I can’t keep waking up at 4am. I can’t keep having these same battles, day after day.

For a few years now, I have been quite sure that my 4, almost 5 year old, has some degree of autism. And honestly, I think that’s playing the largest role in this fucked up sleeping situation. He’ll wake up, at ANY time in the middle of the night…2, 3, 4…it doesn’t matter. And turn on the light. Wake up his brother. And start playing. Neither of them go back to sleep once they’ve woken up.

So they’re always tired.

And tired kids are grumpy.

And I’m always tired.

And a tired mom is even more grumpy.

I love that child more than anything in the world. He’s the sweetest, most loving, happy go lucky little shit that there is.

But god DAMN does he drive me nuts sometimes.

The adorable tiny terror

If you know me, you know that this boy has my heart. I’ll always be HIS best friend, and there’s not shortage of love pouring out of him. I do have a hard time being angry or upset with him. But I am just So. Damn. Tired.

It has also been a CONSTANT, on the go kind of week. The boys have therapy every single day in the afternoon. Multiple hours a day of PT, OT or speech. That’s our normal. But it gets hard when the other appointments pile up. This week and last week, EVERY single morning, someone has had something.

Pediatrician appointments, dentist appointment, therapy, swallow studies…it’s just been constant go go go.

Which means Atlas hasn’t had time for naps. And again, today, he won’t get a proper. Sure, he’ll fall asleep in the car, but a 20 minute nap isn’t enough to get him through the day.

Ugh. It’s just a busy life, with no sleep and little help. I just need more help I think. Everything is my responsibility, lays on my shoulders. It’s hard to fit everything in while still meeting everyone’s needs…including my own.

So I’m just feeling a little…or a lot…burnt out.

I just have to make it through the day.

6 thoughts on “I’ll take my weekend now please”

  1. That’s so hard, especially when everyone is tired! Do Christian and Phoenix HAVE to share a room? Maybe if Phoenix had his own space, he wouldn’t wake up anyone else? Or could you give him a cool looking clock with a dim light that you can teach him that the time has to be at least 6 or whatever, before he can turn on the lights?

    1. I’ve considered putting one of them in the laundry room to keep them apart, but I think that might be frowned upon 😂😂
      Honestly I think we’re really just stuck until we get into our own house.
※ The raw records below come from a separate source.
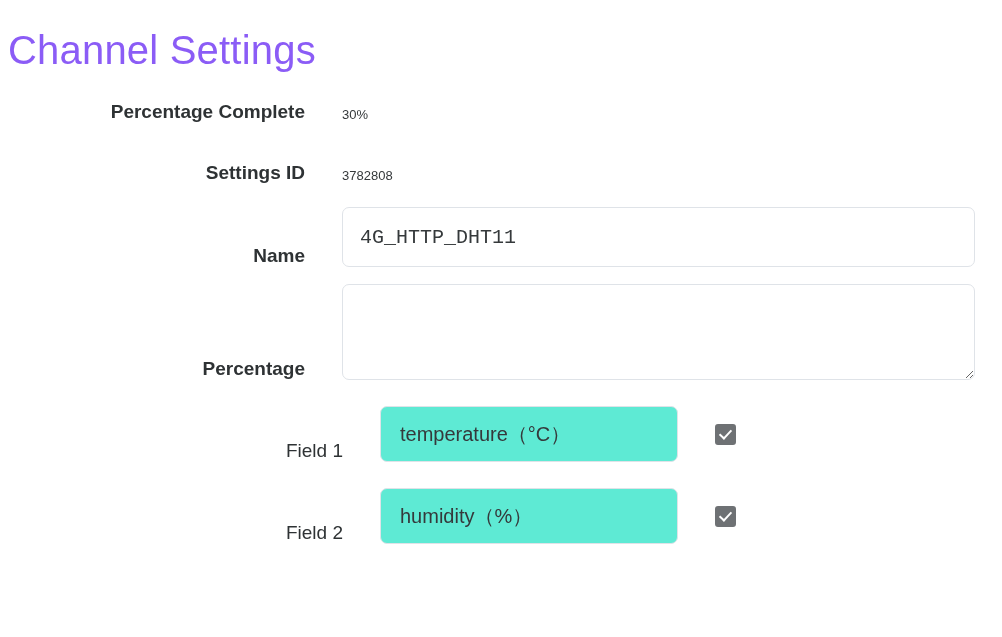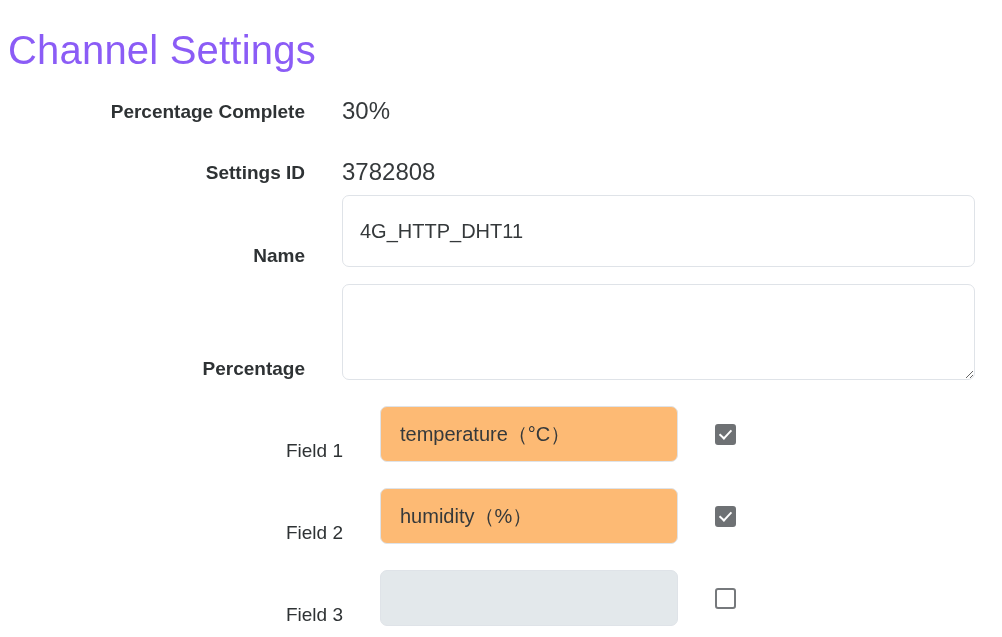--- a/index.html
+++ b/index.html
@@ -53,21 +53,21 @@
     white-space: nowrap;
   }
   .label-col.bold { font-weight: bold; }
 
   .value-col {
     flex: 1 1 auto;
     padding-left: 37px;
   }
 
   .static-value {
-    font-size: 24px;
+    font-size: 13px;
     color: #35393b;
     line-height: 1;
     white-space: nowrap;
   }
 
   
   .row-percentage { height: 60px; }
   .row-percentage .label-col { padding-top: 18px; }
   .row-percentage .value-col { padding-top: 18px; }
 
@@ -80,25 +80,25 @@
 
   .row-description { height: 113px; }
   .row-description .label-col { padding-top: 49px; }
 
   .row-field { height: 82px; padding-left: 38px; }
   .row-field .label-col { padding-top: 18px; }
 
   
   .text-input {
     width: 633px;
-    height: 72px;
+    height: 60px;
     border: 1px solid #dfe3e8;
     border-radius: 7px;
     background: #ffffff;
-    font-family: Liberation Sans, sans-serif;
+    font-family: Liberation Mono, monospace;
     font-size: 20px;
     color: #35393b;
     padding: 0 17px;
     outline: none;
     display: block;
   }
 
   .textarea-input {
     width: 633px;
     height: 96px;
@@ -117,21 +117,21 @@
   .field-wrap {
     display: flex;
     align-items: center;
   }
 
   .field-input {
     width: 298px;
     height: 56px;
     border: 1px solid #dfe3e8;
     border-radius: 7px;
-    background: #fdba74;
+    background: #5eead4;
     font-family: "Liberation Sans", sans-serif;
     font-size: 20px;
     color: #35393b;
     padding: 0 19px;
     outline: none;
     display: block;
   }
   .field-input:disabled,
   .field-input.is-disabled {
     background: #e3e8eb;
@@ -214,23 +214,14 @@
   <div class="row row-field">
     <div class="label-col">Field 2</div>
     <div class="value-col">
       <div class="field-wrap">
         <input class="field-input" type="text" value="humidity（%）" style="">
         <div class="checkbox checked"></div>
       </div>
     </div>
   </div>
 
-  <div class="row row-field">
-    <div class="label-col">Field 3</div>
-    <div class="value-col">
-      <div class="field-wrap">
-        <input class="field-input is-disabled" type="text" disabled="" value="" style="">
-        <div class="checkbox"></div>
-      </div>
-    </div>
-  </div>
 
 </div>
 
 </body></html>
Which still seems like it’s years away. And it is QUITE frustrating.

  2. I remember being that way as well. I would wake as a kid, feel rested and go do my thing. Mum even had to lock the door as I’d be up and running at 4 as well. So I got two clocks. A real one and a fake one. The fake one was set at 6. When the real one looked like the fake one, it would be time to leave the room and play in the house. Till that time, I had to play in my room or try to sleep some more. 😊 It got better as I got older but my adhd/autism definitely needed less sleep (than I do since getting the fibro). Hope you can find a solution. Maybe there’s a form of help in/around the house available for you in your unique situation? I know there’s several options here of support for parents with special needs kids. 😊

    1. I think it’s a really common issue with a neurodivergent brain. The clock thing is definitely a good idea. But yeah I really do need to reach out and see what resources are available for me. Cause this sucks lol.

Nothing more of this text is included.